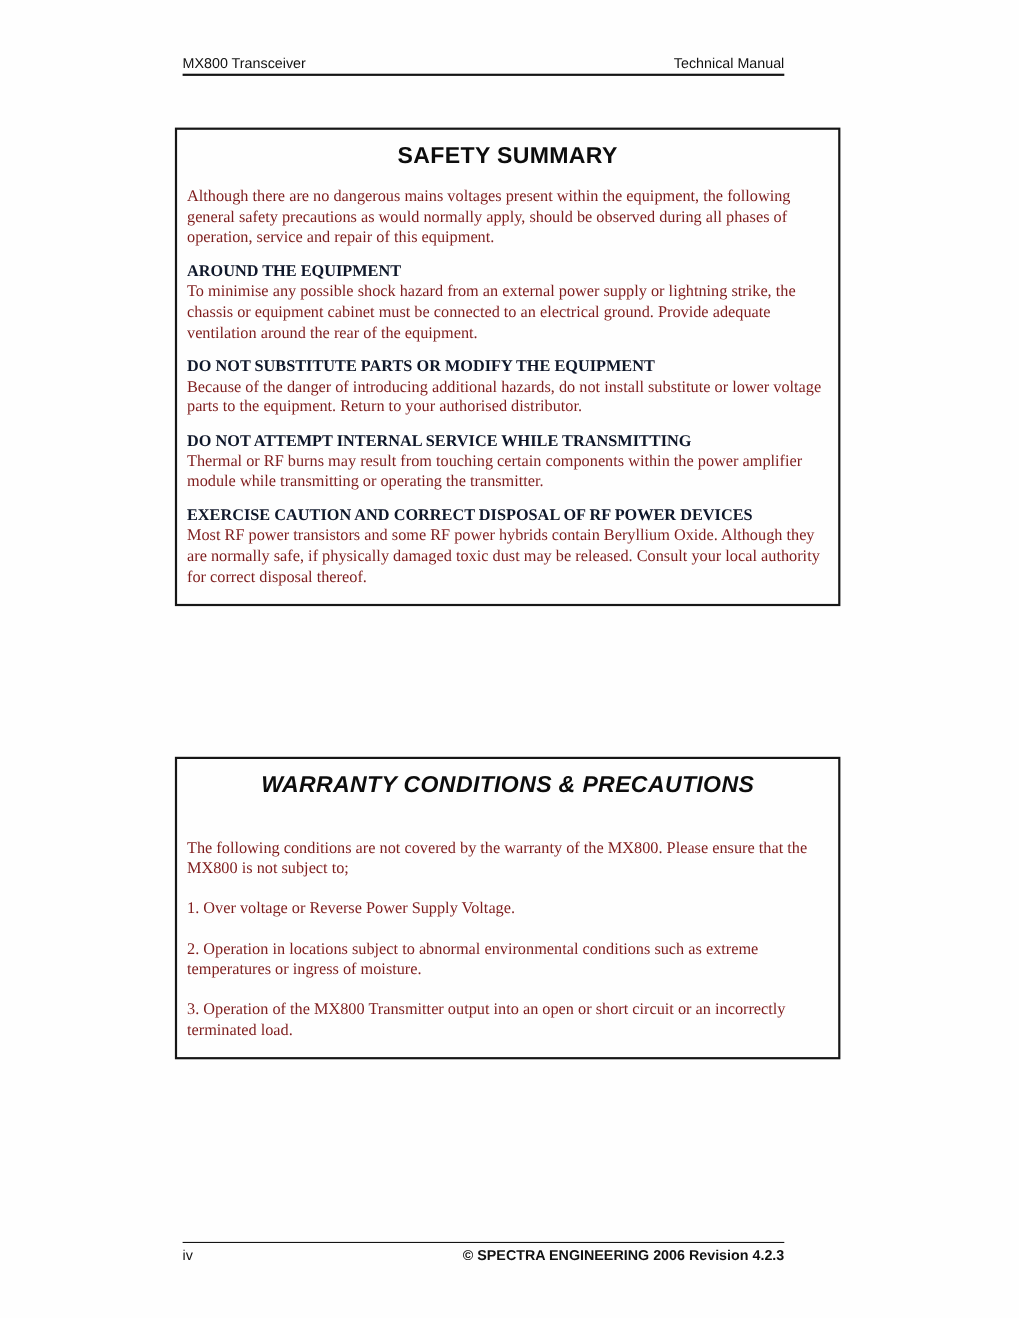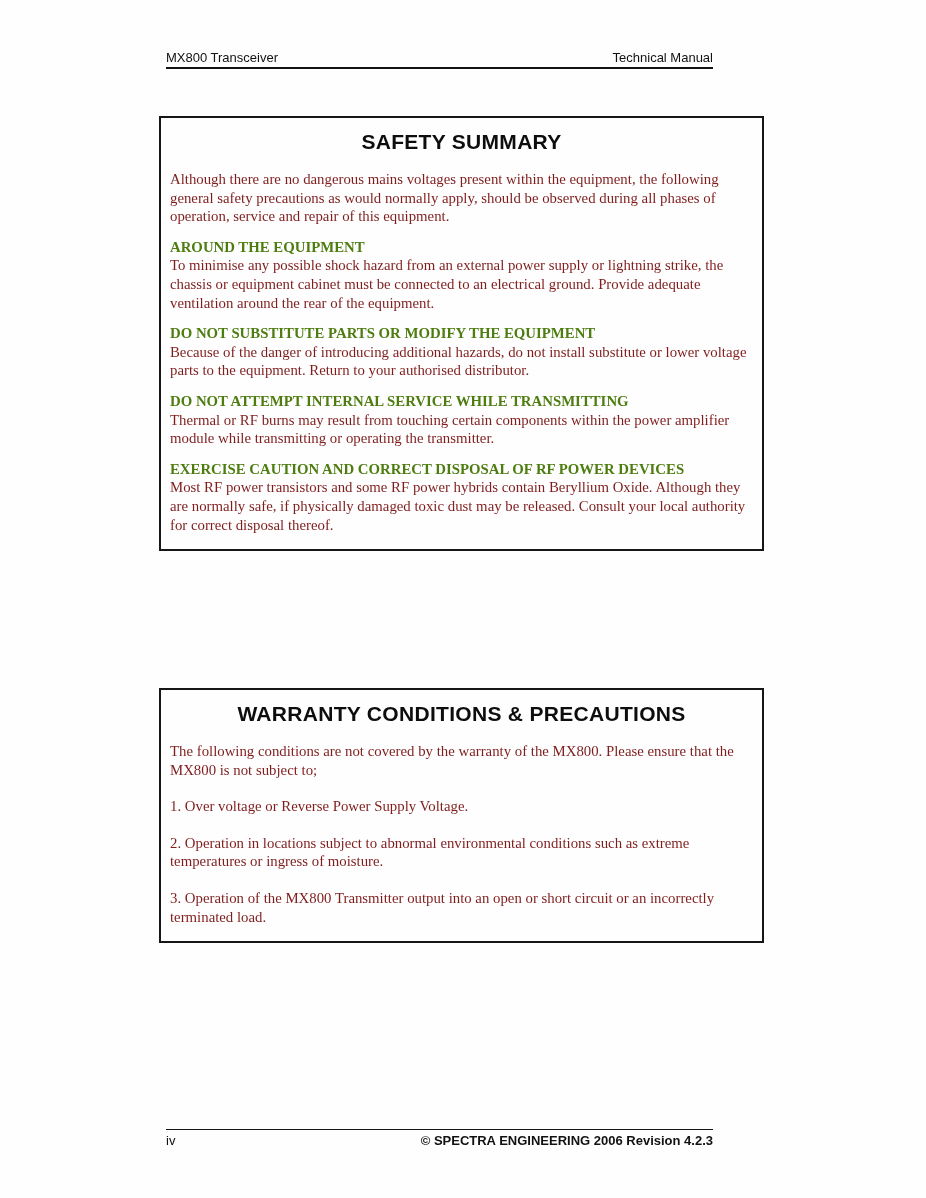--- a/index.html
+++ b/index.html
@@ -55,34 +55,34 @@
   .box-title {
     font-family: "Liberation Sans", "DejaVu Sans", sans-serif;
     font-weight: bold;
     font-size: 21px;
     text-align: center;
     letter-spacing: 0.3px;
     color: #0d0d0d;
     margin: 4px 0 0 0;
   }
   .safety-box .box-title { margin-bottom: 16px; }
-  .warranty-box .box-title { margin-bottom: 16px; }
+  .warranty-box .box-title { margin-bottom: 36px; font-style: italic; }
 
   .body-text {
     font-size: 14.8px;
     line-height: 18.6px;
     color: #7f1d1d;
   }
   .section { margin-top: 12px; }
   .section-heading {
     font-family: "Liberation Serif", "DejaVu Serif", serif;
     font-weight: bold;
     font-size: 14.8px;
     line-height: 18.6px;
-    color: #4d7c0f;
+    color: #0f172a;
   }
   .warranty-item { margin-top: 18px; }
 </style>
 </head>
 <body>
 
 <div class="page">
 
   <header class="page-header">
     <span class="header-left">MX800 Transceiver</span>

+-------+

- THE PROBLEM
Lines holding "section" in the data above: copy each of them.

- RESULT OF THIS TASK
   .section { margin-top: 12px; }
   .section-heading {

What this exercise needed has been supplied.